Content revision data ::
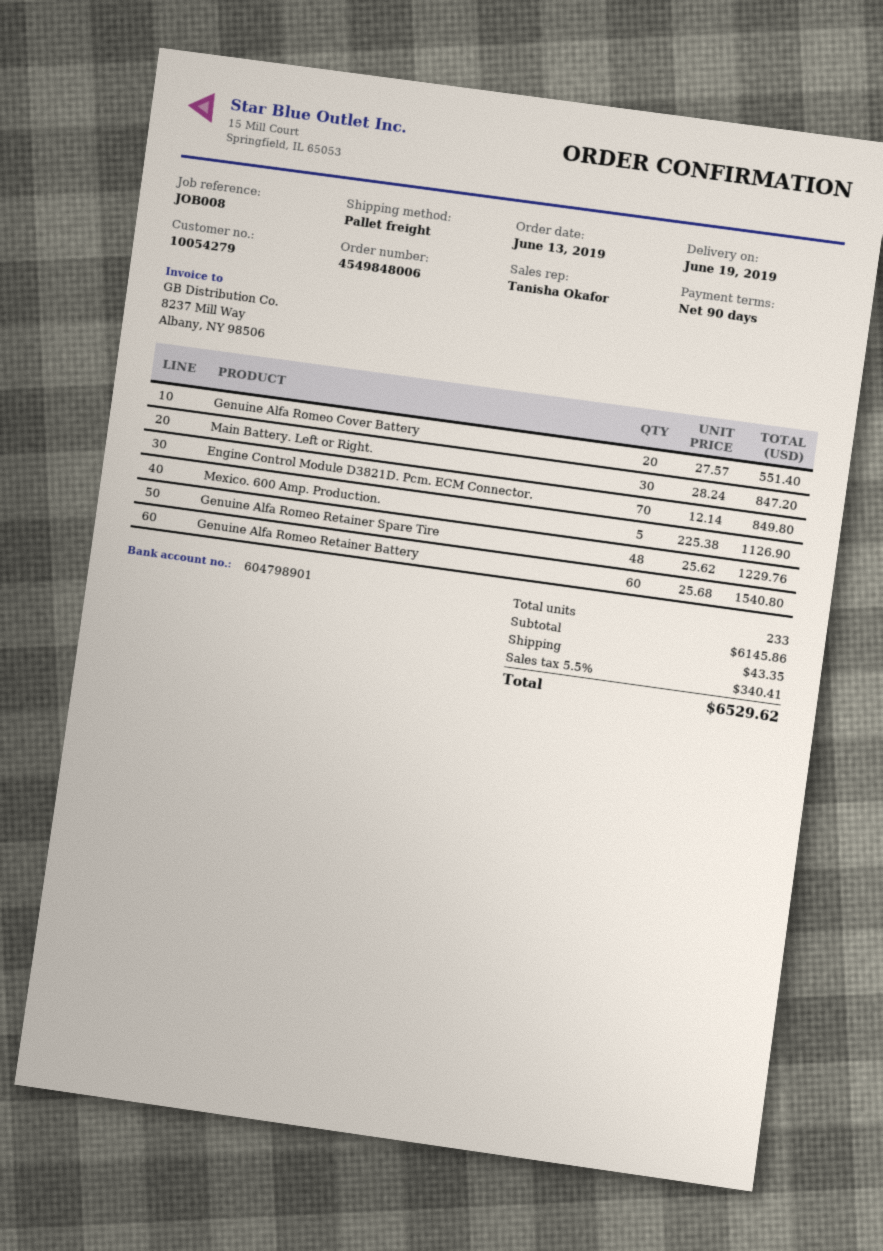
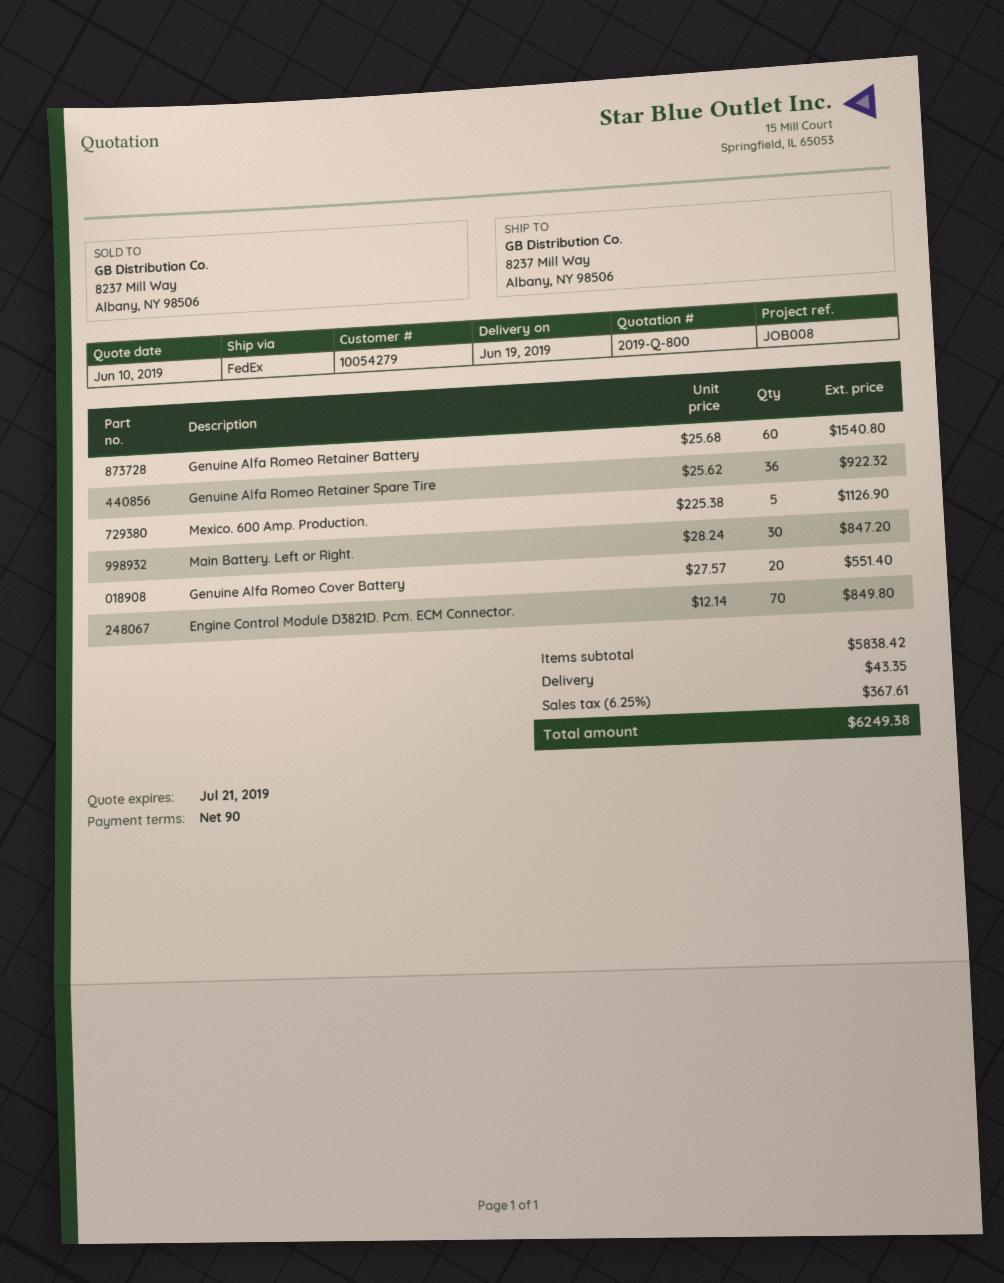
shipping method: pallet freight -> FedEx
Genuine Alfa Romeo Retainer Spare Tire: 48 x 25.62 = 1229.76 -> 36 x 25.62 = 922.32
subtotal: 6145.86 -> 5838.42
tax: 5.5% = 340.41 -> 6.25% = 367.61
total: 6529.62 -> 6249.38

What is expected :: No picture belongs in the answer; the rest of the records must be repeated exactly.

Task answer ::
shipping method: pallet freight -> FedEx
Genuine Alfa Romeo Retainer Spare Tire: 48 x 25.62 = 1229.76 -> 36 x 25.62 = 922.32
subtotal: 6145.86 -> 5838.42
tax: 5.5% = 340.41 -> 6.25% = 367.61
total: 6529.62 -> 6249.38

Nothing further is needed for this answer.